Not-John hissed at me, and blurred forward in a flash of blood and too-long limbs. He grabbed me by the back of the neck before I could react, his fingernails digging into my skin, and covered my face with his dangling, elongated mouth. I could feel his teeth digging into my forehead and my chin, pressing down. Blood was flowing down the sides of my neck and towards my ears as he tried to crush my head like a grape with the strength of his bite.

Screaming, I flailed blindly for a weapon. My hand closed on something small and heavy, and I slammed it against the side of not-John’s head.

Music started playing, blaring loud enough to shake the building, and the weight of not-John pinning me down disappeared. I thought I was hallucinating at first, but when I blinked the blood of my eyes, I saw him writhing on the floor, frantically clamping his hands over his ears.

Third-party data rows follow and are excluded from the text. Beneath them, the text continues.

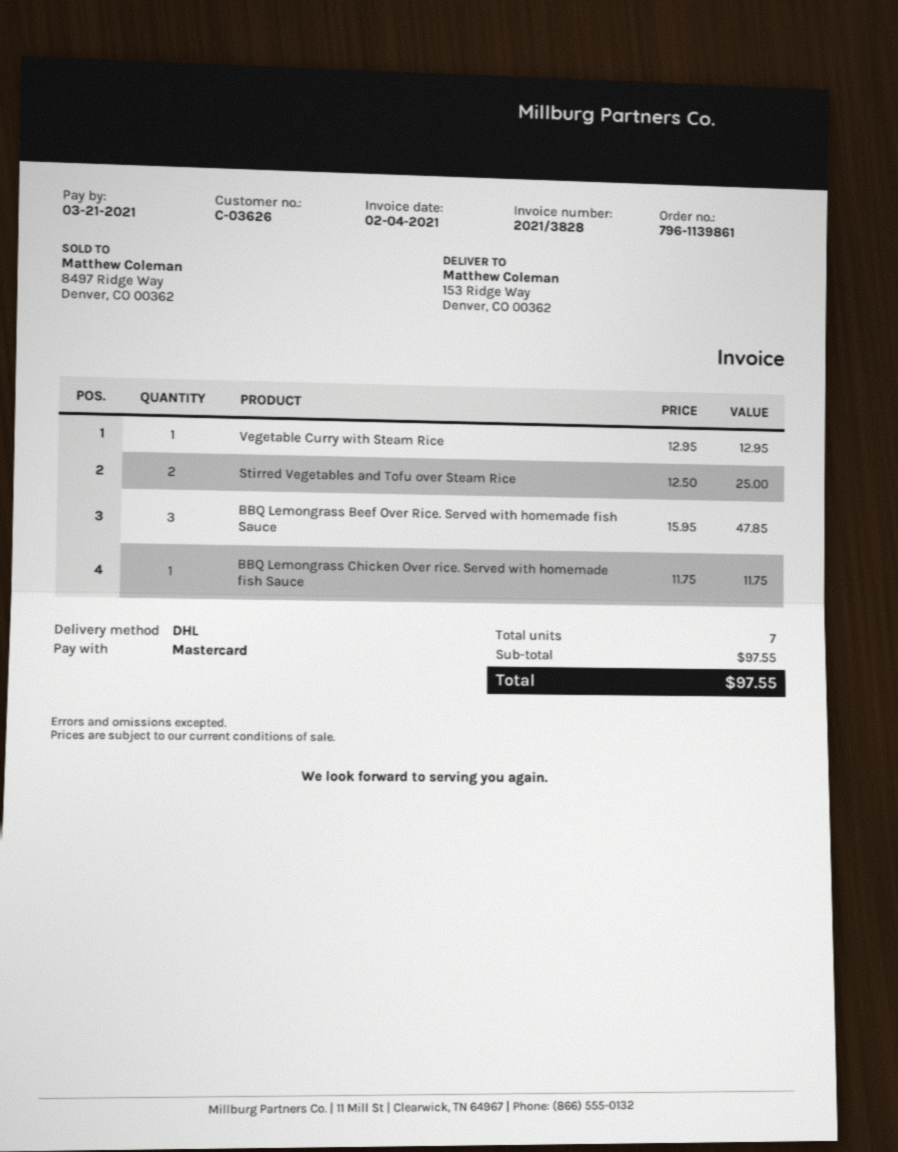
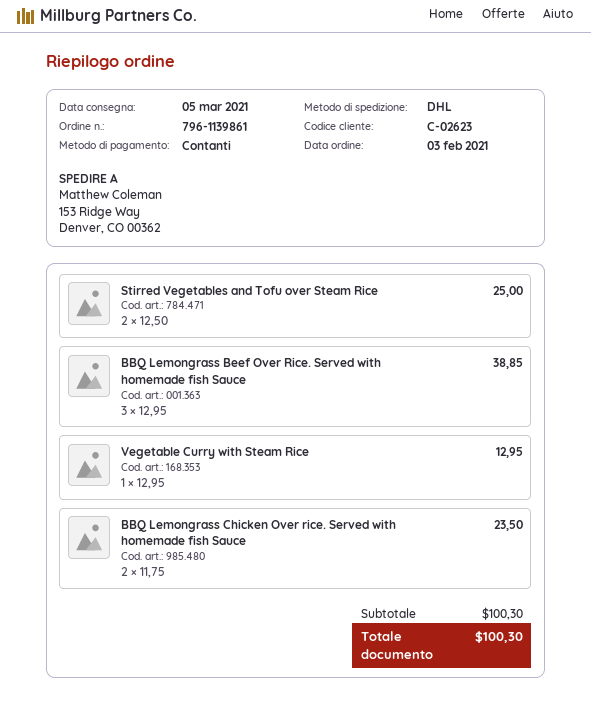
customer number: C-03626 -> C-02623
payment method: Mastercard -> cash
BBQ Lemongrass Beef Over Rice. Served with homemade fish Sauce: 3 x 15.95 = 47.85 -> 3 x 12.95 = 38.85
BBQ Lemongrass Chicken Over rice. Served with homemade fish Sauce: 1 x 11.75 = 11.75 -> 2 x 11.75 = 23.50
subtotal: 97.55 -> 100.30
total: 97.55 -> 100.30

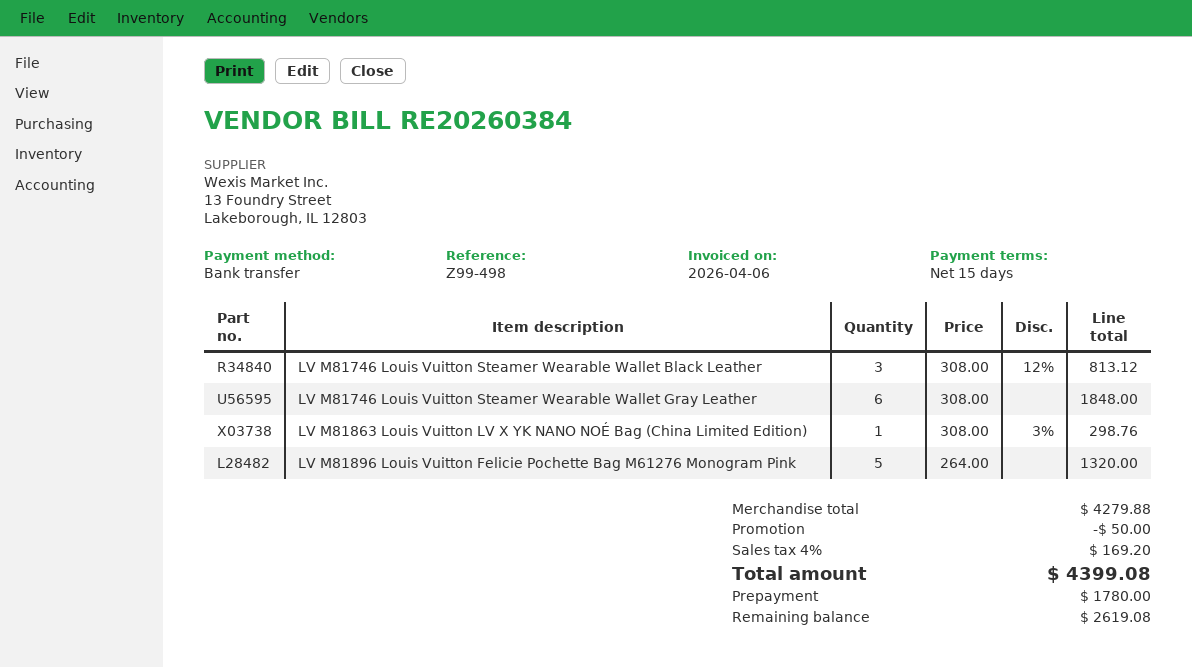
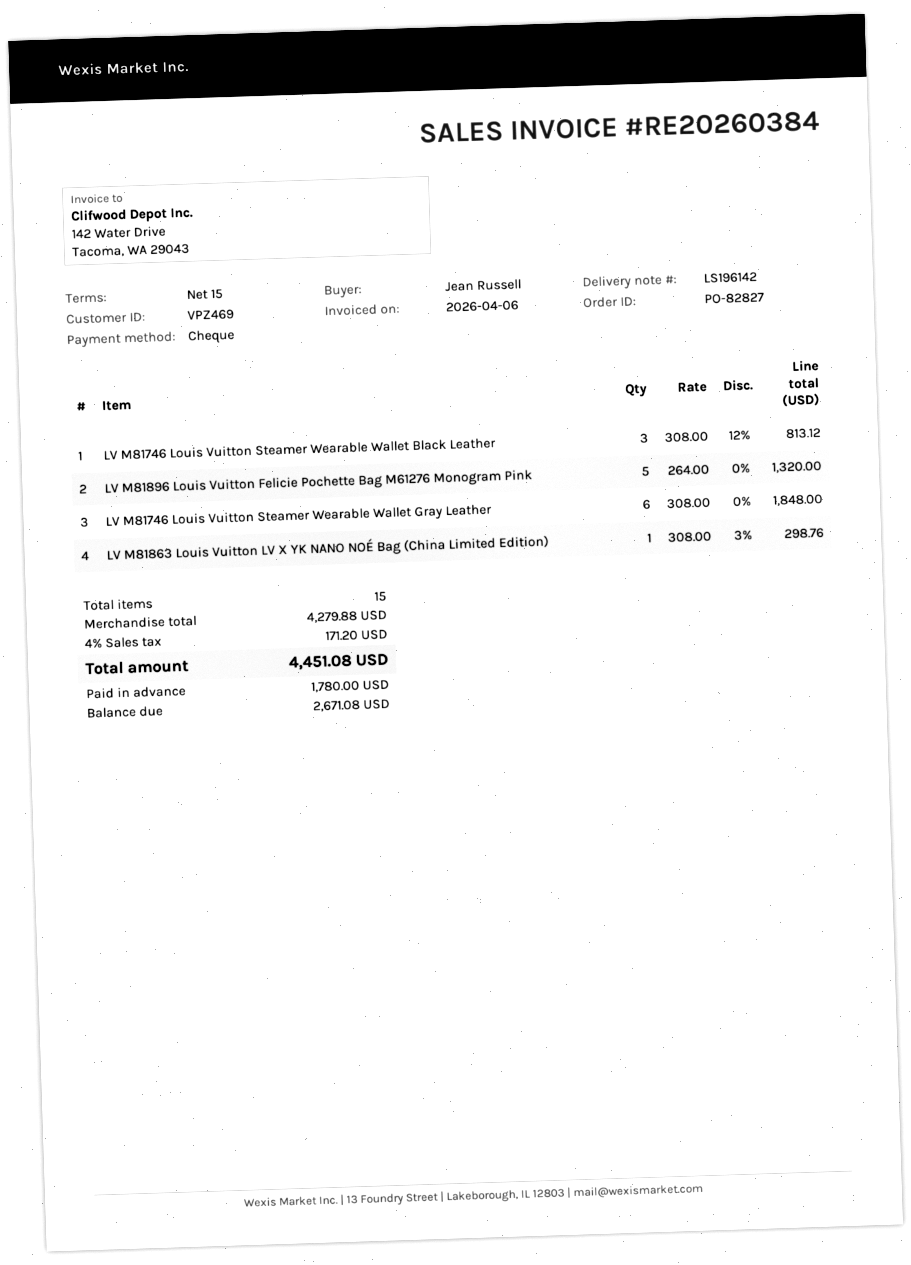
payment method: bank transfer -> cheque
discount: 50.00 -> none
tax: 4% = 169.20 -> 4% = 171.20
total: 4399.08 -> 4451.08
balance: 2619.08 -> 2671.08

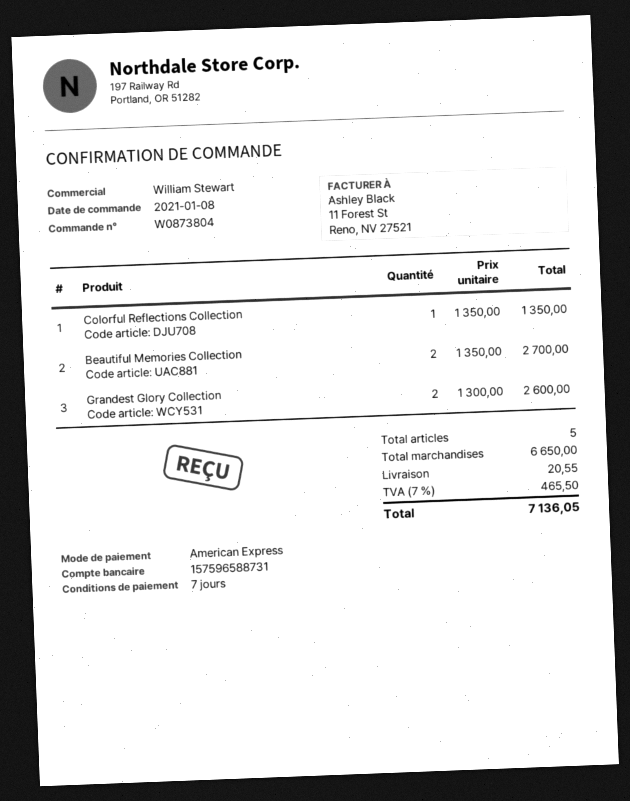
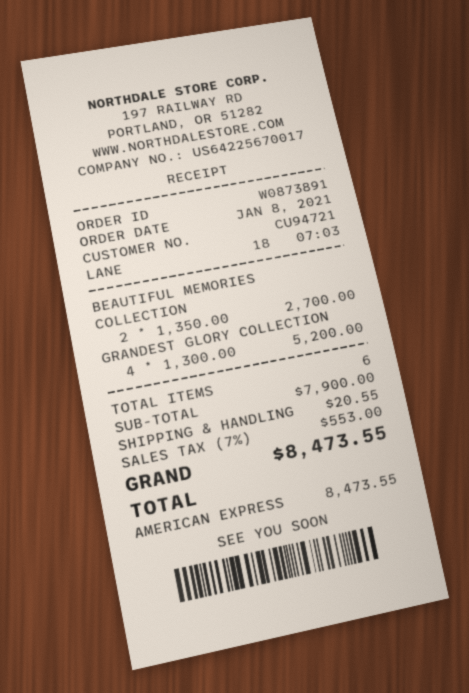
order number: W0873804 -> W0873891
Colorful Reflections Collection: 1 x 1350.00 = 1350.00 -> none
Grandest Glory Collection: 2 x 1300.00 = 2600.00 -> 4 x 1300.00 = 5200.00
total quantity: 5 -> 6
subtotal: 6650.00 -> 7900.00
tax: 7% = 465.50 -> 7% = 553.00
total: 7136.05 -> 8473.55

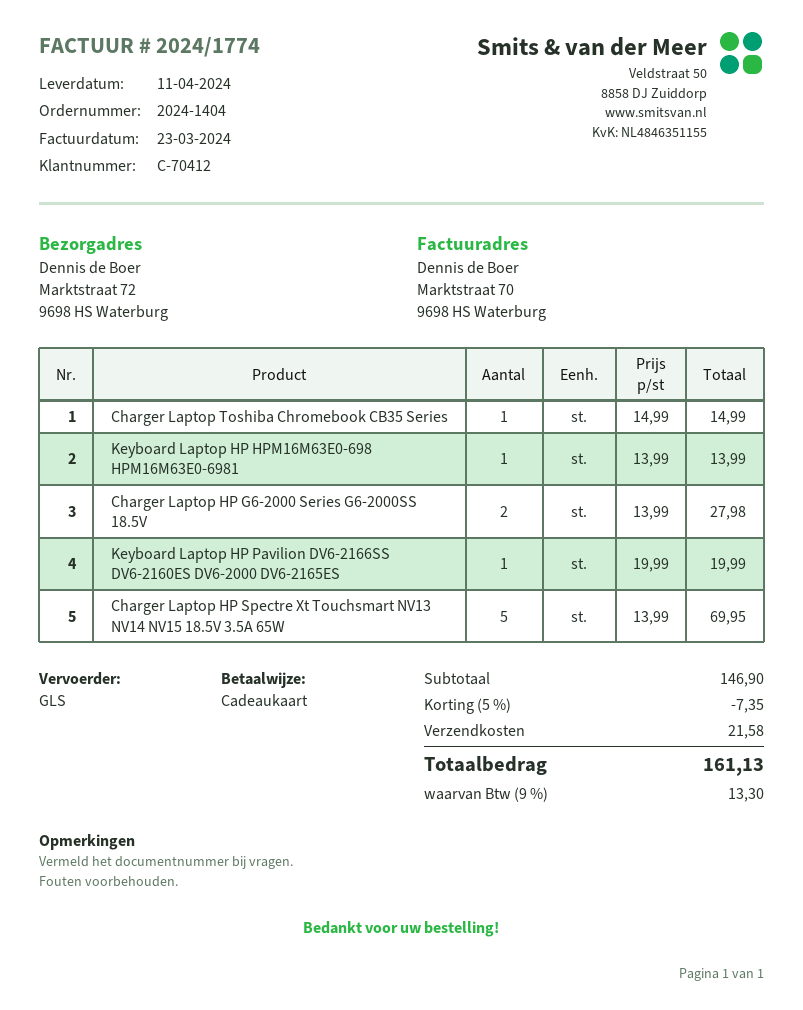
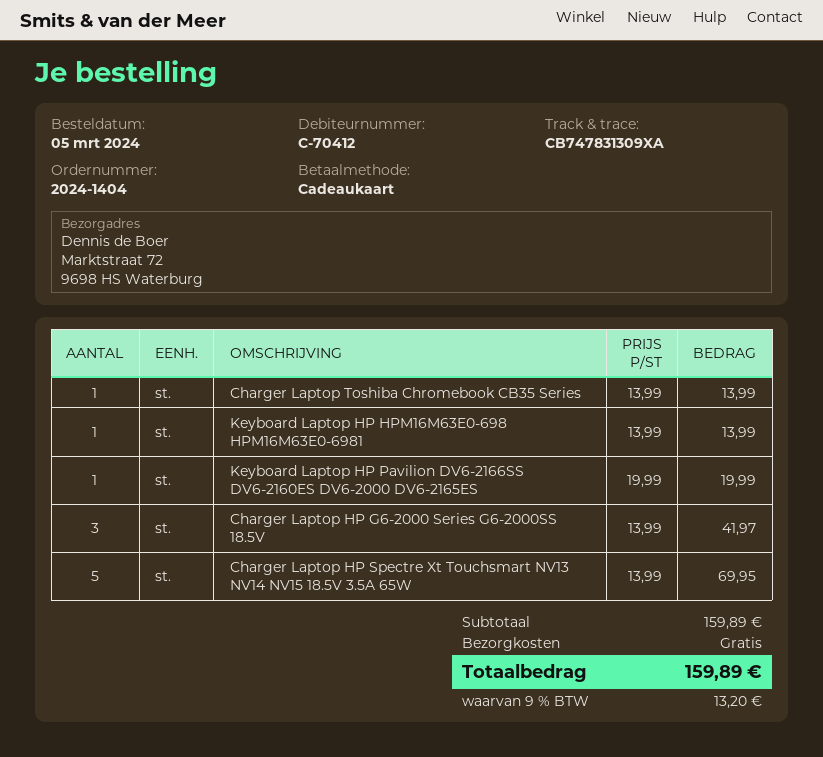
Charger Laptop Toshiba Chromebook CB35 Series: 1 x 14.99 = 14.99 -> 1 x 13.99 = 13.99
Charger Laptop HP G6-2000 Series G6-2000SS 18.5V: 2 x 13.99 = 27.98 -> 3 x 13.99 = 41.97
subtotal: 146.90 -> 159.89
discount: 5% = 7.35 -> none
shipping: 21.58 -> 0.00
tax: 9% = 13.30 -> 9% = 13.20
total: 161.13 -> 159.89

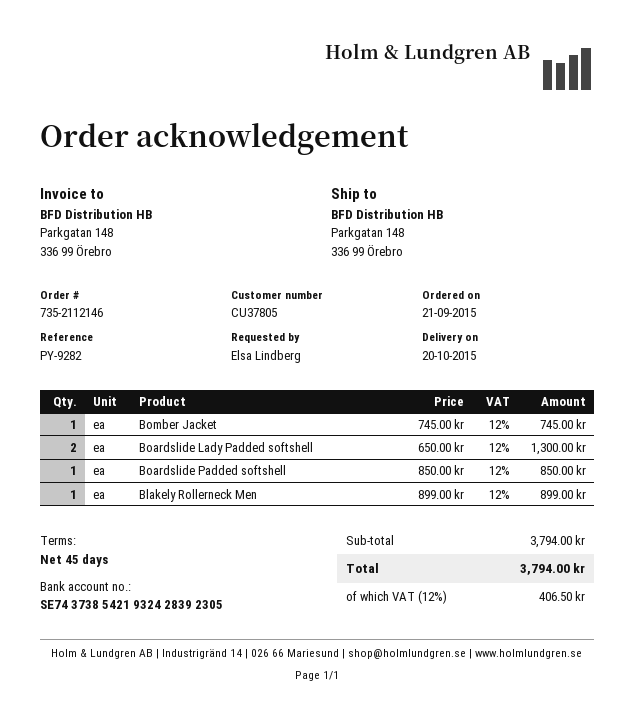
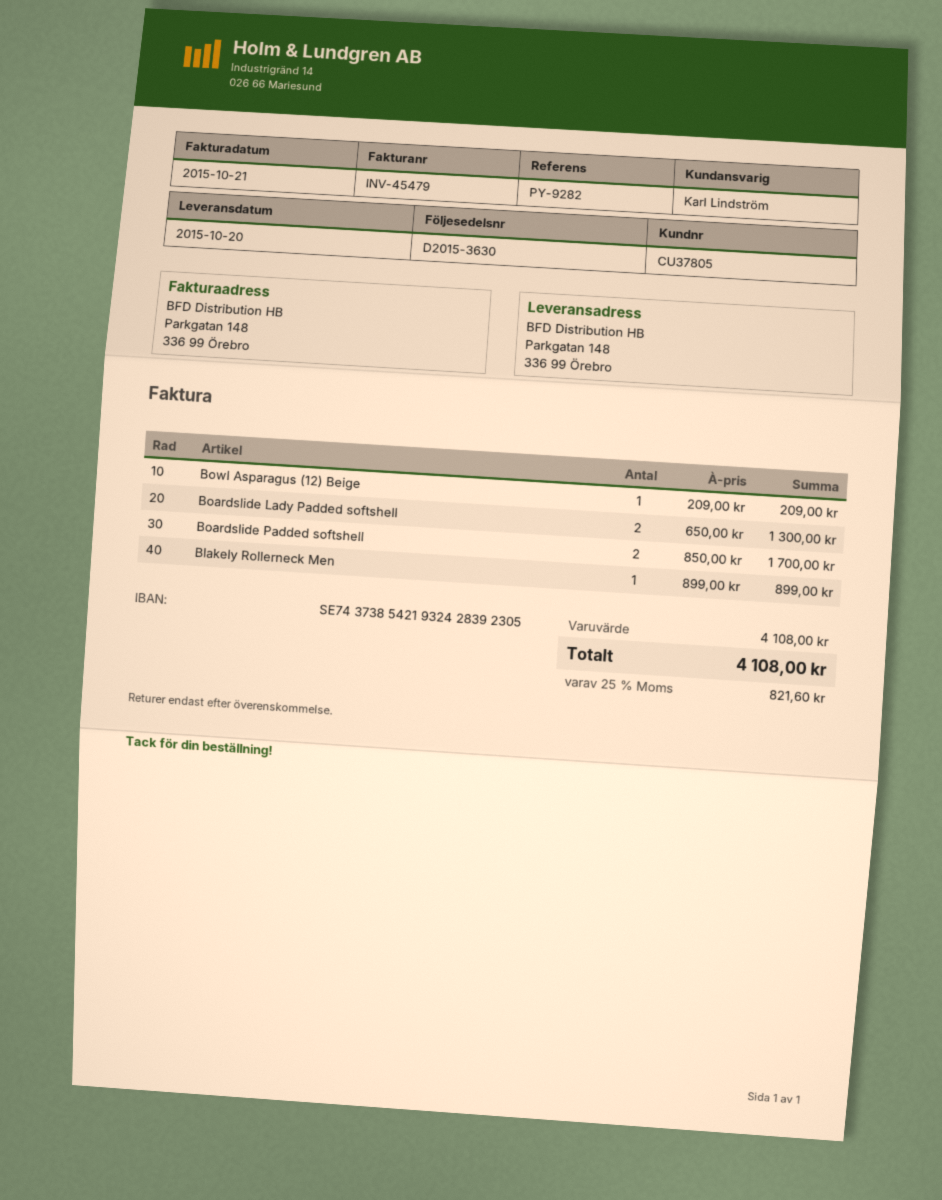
Bomber Jacket: 1 x 745.00 = 745.00 -> none
Boardslide Padded softshell: 1 x 850.00 = 850.00 -> 2 x 850.00 = 1700.00
Bowl Asparagus (12) Beige: none -> 1 x 209.00 = 209.00
subtotal: 3794.00 -> 4108.00
tax: 12% = 406.50 -> 25% = 821.60
total: 3794.00 -> 4108.00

The thing that I’d grabbed had been a computer, still open with the music paused, and when I hit him with it, the sound had turned back on. His skin was flexing and pulsing, like he was being torn apart from the inside, and blood was leaking out of his pores. But not-John still got to his feet, laboriously, his bones cracking with every movement. He snatched the lamp off the ground and spun it between his hands, limping towards me. One of his feet didn’t seem to work, so he dragged it along as a dead weight.

I squared up, staying loose and low, like I’d taught my brother when we were still in school. He’d been having some issues with bullies. In the end, he didn’t even have to throw any punches, just threaten.
Not-John raised his lamp and I got ready to fight.

Of course, that’s when the cops arrived. They put a dozen bullets into him within two seconds, and he went down hard, still twitching but too weak to move. I was pretty attached to my life, so I got down low and put my hands up quick. They screamed at me anyways, told me to put my face on the floor, and one of them cuffed me while her partner waved a gun in my face.

Later, after I’d repeated the story half a dozen times and spent a day in a holding cell, they let me go. I didn’t tell them about the voice-shifting monster, of course, just that my brother had called me and when I arrived, I’d been attacked.

The paramedic who tended to my bite wounds told me that she’d never seen anything like them. She wanted to know what happened. I told her I had an encounter with a wild animal. It wasn’t far from the truth.

John’s body, the one that I’d seen in the apartment, had never been found. They went back and looked again, after I told them that I’d seen it, but the only thing they could identify on the couch was a strange red slime that smelled like sulfur.

In analysis, not-John had the same DNA as my brother, and so the official story got told. According to them, my brother had gone insane, killed his roommate, and tried to kill me. The biggest news that had ever hit my town before that was Ms. Davies committing tax evasion, so the murder was in the headlines for weeks. When I tried to tell my friends that it hadn’t been John, they just looked at me with pity, so I stopped trying. It never got picked up by any major newspapers, thank god for small mercies. It was just another murder, after all.

My cousin works at the funeral home. She told me yesterday that not-John’s body had disappeared. She thinks it got stolen. I don't believe that.

It’s amazing, the sort of things that can be bought when you have three thousand dollars worth of savings and nothing else to lose. I’ve got a couple assault rifles by the door, a machete hanging in the kitchen, a dozen bluetooth speakers, and a flamethrower hanging on the hook with my best coat. If the thing that killed John comes knocking, that bitch is going to get grilled like a cheap hamburger.

My brother was John Edward McDonald, and he deserves to be remembered.